In the normal range, I'm female-bodied. I have blue eyes. I am 161.5cm tall. I am probably about an average weight - which is to say, overweight. I wear jeans and tshirts. I play computer games. I'm an Australian (this is probably no longer normal, as I live in London). I have one sibling. My parents are still together. I like cats. I don't have enough savings to buy a house, and I spend a fair amount of worry on money. I dislike housecleaning. I like tea, and wine, although not together. I've spent most of my adult life with a caffeine addiction. I have one piercing in each ear, in my earlobes. I've struggled with depression.

In the neither positive or negative but simply outside the normal range - I have an unusual configuration of bust and ribcage. I have unusually pale skin. I have amazingly narrow feet. I have tiny hands. I can hear up to 23 kHz. I have one and a half bachelor's degrees, in two utterly different fields, both technical. I'm a female with an engineering/IT degree. Before moving, I had an unusually wide social circle, and had an unusually high number of people I considered close friends. My hair is hip length and red - naturally.
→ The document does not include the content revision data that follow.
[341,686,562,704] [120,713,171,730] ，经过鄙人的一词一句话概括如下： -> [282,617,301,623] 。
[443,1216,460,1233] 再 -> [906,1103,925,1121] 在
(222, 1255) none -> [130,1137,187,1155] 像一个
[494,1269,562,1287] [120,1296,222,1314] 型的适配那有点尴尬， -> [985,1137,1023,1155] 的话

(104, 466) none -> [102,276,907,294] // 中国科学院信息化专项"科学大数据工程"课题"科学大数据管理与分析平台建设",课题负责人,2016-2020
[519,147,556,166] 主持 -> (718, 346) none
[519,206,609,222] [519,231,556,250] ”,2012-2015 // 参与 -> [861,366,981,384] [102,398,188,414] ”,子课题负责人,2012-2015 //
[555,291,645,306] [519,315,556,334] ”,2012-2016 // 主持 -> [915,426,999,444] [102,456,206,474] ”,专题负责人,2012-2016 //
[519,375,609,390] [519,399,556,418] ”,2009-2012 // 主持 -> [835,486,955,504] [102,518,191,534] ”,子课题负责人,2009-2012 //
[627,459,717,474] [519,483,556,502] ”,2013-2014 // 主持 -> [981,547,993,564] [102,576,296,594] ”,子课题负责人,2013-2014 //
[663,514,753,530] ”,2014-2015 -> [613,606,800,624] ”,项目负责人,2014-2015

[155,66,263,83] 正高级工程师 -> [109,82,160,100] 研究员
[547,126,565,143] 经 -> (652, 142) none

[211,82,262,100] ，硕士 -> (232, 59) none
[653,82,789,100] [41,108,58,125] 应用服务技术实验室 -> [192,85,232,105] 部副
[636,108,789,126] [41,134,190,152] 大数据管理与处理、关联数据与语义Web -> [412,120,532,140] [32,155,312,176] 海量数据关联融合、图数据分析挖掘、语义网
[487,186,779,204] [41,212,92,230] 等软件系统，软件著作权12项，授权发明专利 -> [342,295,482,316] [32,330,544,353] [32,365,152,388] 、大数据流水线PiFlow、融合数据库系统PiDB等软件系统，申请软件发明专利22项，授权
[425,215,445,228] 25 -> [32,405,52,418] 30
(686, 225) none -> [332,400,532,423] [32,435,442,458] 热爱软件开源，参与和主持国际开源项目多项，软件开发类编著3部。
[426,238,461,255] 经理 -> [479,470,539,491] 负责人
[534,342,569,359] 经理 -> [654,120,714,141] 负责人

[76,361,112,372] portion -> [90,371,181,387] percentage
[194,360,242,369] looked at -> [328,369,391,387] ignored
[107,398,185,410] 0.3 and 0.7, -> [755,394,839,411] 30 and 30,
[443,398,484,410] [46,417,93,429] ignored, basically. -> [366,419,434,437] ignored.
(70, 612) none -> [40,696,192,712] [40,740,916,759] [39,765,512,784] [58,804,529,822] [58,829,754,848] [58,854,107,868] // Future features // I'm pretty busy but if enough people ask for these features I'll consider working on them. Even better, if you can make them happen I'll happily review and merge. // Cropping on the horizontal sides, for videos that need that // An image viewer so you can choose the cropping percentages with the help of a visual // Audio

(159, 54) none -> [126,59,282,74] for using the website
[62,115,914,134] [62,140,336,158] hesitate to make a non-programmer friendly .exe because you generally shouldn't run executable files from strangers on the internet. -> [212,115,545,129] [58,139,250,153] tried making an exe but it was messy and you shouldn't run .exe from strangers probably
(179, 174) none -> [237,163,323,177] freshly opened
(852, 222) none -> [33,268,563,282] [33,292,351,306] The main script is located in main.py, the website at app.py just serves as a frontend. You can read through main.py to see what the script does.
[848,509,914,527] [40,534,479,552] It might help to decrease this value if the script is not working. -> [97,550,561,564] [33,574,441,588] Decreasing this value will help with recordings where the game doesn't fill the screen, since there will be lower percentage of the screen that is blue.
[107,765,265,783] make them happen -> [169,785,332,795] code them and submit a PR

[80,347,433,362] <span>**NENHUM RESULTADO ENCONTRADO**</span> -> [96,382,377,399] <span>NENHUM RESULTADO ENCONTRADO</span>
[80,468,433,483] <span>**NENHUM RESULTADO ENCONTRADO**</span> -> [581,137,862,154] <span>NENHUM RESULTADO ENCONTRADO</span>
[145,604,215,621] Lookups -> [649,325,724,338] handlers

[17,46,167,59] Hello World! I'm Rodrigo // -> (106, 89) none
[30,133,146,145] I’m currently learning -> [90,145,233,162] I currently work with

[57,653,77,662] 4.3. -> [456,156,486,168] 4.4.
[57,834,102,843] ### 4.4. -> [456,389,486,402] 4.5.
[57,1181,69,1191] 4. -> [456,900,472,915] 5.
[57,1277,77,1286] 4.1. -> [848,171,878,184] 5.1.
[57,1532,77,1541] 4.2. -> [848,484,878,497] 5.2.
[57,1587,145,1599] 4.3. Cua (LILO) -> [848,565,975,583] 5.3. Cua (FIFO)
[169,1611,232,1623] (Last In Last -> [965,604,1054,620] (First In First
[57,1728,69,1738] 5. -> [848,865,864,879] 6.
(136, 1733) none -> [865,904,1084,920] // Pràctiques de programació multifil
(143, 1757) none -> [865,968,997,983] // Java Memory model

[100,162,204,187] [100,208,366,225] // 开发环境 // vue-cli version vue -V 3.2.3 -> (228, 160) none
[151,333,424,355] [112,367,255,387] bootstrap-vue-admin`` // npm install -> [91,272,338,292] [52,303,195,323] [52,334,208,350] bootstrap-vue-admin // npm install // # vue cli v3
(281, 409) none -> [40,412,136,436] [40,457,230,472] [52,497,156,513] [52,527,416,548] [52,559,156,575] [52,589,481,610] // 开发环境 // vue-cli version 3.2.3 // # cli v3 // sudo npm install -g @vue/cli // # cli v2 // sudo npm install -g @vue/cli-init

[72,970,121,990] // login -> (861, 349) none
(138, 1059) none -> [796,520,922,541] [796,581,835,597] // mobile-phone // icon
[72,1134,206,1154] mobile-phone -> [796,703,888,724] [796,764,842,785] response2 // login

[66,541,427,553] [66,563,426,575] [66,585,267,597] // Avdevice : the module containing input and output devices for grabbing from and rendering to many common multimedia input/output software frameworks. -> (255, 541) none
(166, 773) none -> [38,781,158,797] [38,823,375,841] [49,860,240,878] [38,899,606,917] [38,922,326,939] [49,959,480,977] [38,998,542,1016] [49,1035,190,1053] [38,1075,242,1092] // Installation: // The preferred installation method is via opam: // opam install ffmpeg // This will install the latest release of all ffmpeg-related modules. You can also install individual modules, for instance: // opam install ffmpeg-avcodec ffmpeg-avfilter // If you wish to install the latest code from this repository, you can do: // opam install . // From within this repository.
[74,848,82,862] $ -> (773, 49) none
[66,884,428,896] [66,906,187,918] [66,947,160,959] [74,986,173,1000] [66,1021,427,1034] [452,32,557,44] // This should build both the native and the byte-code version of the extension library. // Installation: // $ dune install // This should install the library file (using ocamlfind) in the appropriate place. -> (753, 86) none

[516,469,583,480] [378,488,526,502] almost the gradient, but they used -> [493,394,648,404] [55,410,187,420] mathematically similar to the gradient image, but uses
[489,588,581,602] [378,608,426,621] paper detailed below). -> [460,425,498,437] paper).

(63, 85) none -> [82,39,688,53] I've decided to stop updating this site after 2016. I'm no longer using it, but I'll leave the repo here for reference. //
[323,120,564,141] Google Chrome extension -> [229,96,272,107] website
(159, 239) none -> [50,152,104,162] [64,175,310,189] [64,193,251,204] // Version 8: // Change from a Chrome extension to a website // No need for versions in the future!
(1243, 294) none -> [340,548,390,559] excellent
I'd love to have a normal level of health, for instance. No unusual medical conditions, allergies, or intolerances. Hell, I'd settle for the idiopathic hypersomnia being under control to the point where I can work full time, maybe workout a couple times a week, and not burn out.

Most of the other normal stuff - troubled relationships, limited interests, lack of passion, children, dead end jobs - that I can live happily without. I am curious as to what it's like to live that way, but not enough to try and experience it myself.

Looking over what I've written, the only normals I really yearn for are physical. Which is probably pretty normal for someone with a chronic medical condition that impacts their physical day to day life.

In that sense, I guess, I've gotten what I wished for - I'm normal.